However, the time goes by and sure enough, the settled people accumulate quite some surplus. What you grow on land is surplus wheat; what you grow on problems is surplus code. Code that wouldn't naturally grow on a problem – but now that the problem was fertilized by the original settlers, they've grown enough code on it to support whole cities, a nation state, and a standing army of programmers, all making a living by fiddling with this code.

The nomad starts running out of pasture. Sure enough, there are lots of problems just like there used to be. But you can no longer solve them because (1) now it's the majority and not a minority of problems that are already owned by someone (growing them rather than solving them) and (2) in most cases invasion is no longer an option. Now that the problem is owned by a nation state, responsible for lots of code and with lots of people working on that code, the nomad's promise to deliver quickly carries very little weight compared to the danger of irritating the sovereign. While it is quite likely still true that a nomad will probably deliver more quickly than the whole nation state team, the nomad will not be able to take over the entire responsibility of the team. (It is possible that the single reason for the latter is the problems grown by the team itself and that a few nomads could in fact handle the original problem. But it is irrelevant since problems that could have been avoided are no less real than problems that couldn't.)

So if the organization, by some decision making mechanism, lets the nomad invade the territory of the settled team and solve the stupid problem, and then the offended team, by some decision making mechanism, fights back by effectively going on strike, there is nothing the nomad will be able to offer the organization at this point.
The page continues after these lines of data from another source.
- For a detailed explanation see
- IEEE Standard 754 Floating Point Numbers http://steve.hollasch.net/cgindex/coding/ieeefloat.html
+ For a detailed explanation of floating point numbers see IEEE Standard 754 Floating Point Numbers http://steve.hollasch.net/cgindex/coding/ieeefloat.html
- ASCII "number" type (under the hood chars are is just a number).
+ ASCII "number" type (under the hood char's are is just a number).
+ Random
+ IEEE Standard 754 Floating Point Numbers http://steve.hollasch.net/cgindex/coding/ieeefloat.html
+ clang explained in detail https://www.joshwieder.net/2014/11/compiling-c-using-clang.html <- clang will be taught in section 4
Of course it doesn't have to come to this, just like political conflicts don't have to come to full-scale wars, or personal conflicts to fist fights or court hearings. It's enough for the worst case scenario to be likely to work out in favor of A rather than B to shift the balance decisively in favor of A. Even if neither A nor B nor anyone making decisions affecting A and B actually think in terms of this scenario, things tend to evolve and adapt such that decisions are made in favor of A. And in our case, the nomadic programmer is B.
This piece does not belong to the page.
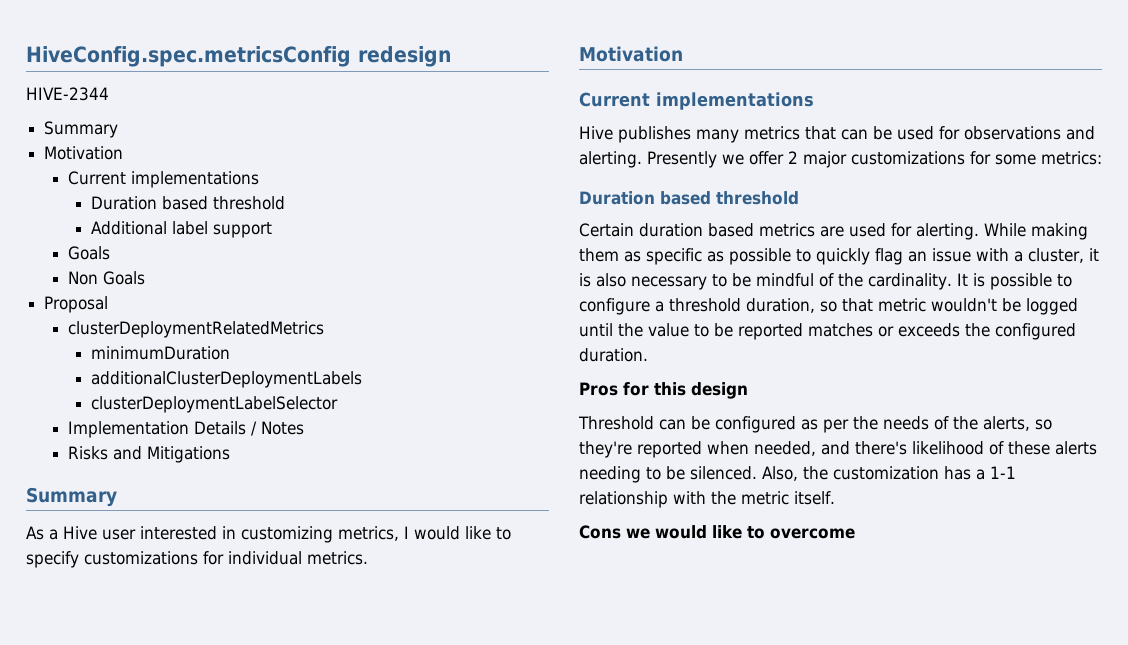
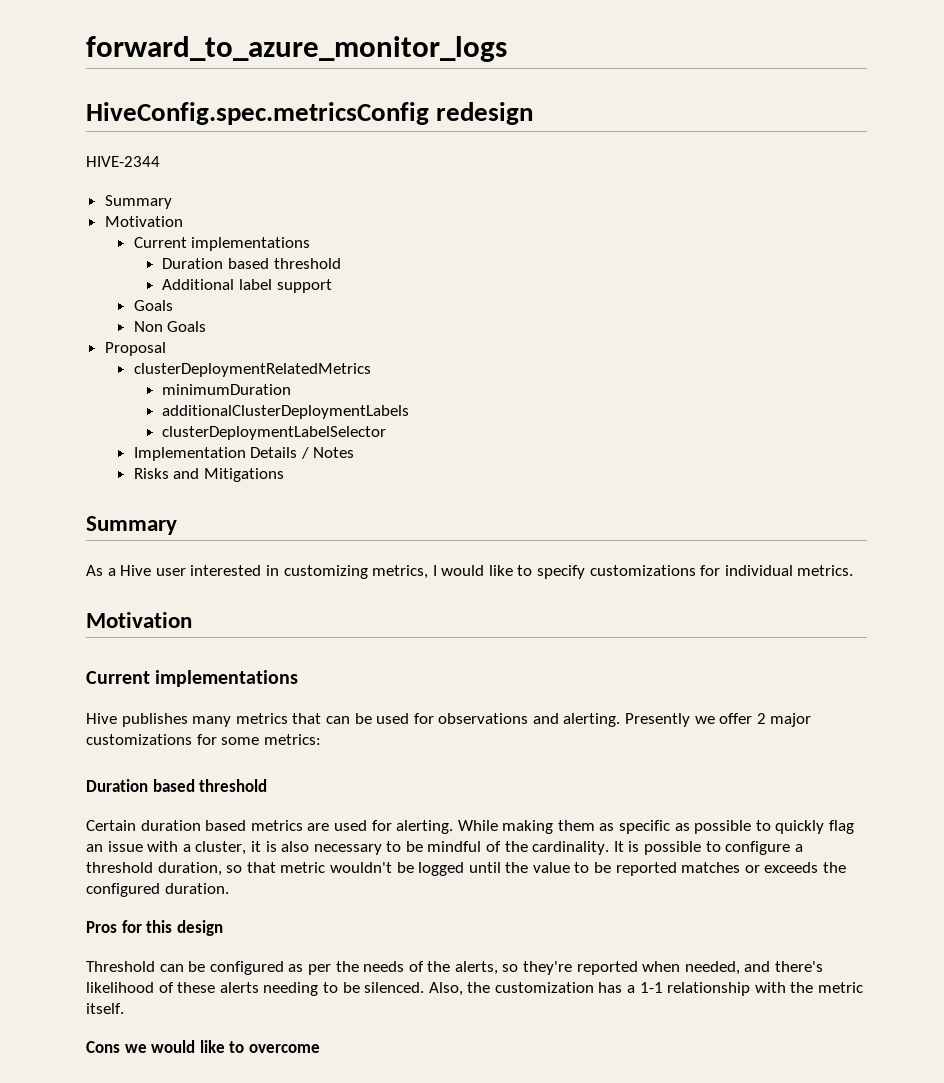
+ forward_to_azure_monitor_logs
Solving problems just isn't the big thing in this organization anymore, just like the quality of life experienced by the inhabitants of some territory isn't the main theme in international politics. Perhaps there are ways to improve the quality of life in Siberia, however this is not nearly as important politically as the fact that there's already a guy exclusively responsible for the quality of life in Siberia. Perhaps Socialism with Chinese Characteristics could yield improvements in the lives of Siberians that Managed Democracy could not, however, if the Chinese try to act on this assumption, there will be a nuclear war. If what remains of a nomadic tribe somewhere in the region makes a similar attempt, then it will remain no more.

The disgruntled nomadic programmer reduces his ambition to merely being left alone to wander the remaining wilderness. However, this option is no more real for him now than the option of being left alone was available to the settler in the old days. Back then, the settlers were never safe since a nomad could always bump into them in an attempt to solve a related problem, and if their stuff got in the way, he'd rewrite or delete/disable their stuff. Now it is the nomad who is never safe since the nation states keep expanding their responsibilities into neighboring problems – having enough people to have some of them free for that some of the time.

(Actually having even partially idle workers on a team leaves few satisfying alternatives to an attempt at expanding the team's responsibilities since other teams are always happy to seize an idle worker. Likewise, back in the old days the nomadic programmer had few satisfying alternatives to invading and solving others' problems since otherwise he couldn't keep his promises to deliver. It's not (just) the intentions that fuel wars, it's (also) the situation.)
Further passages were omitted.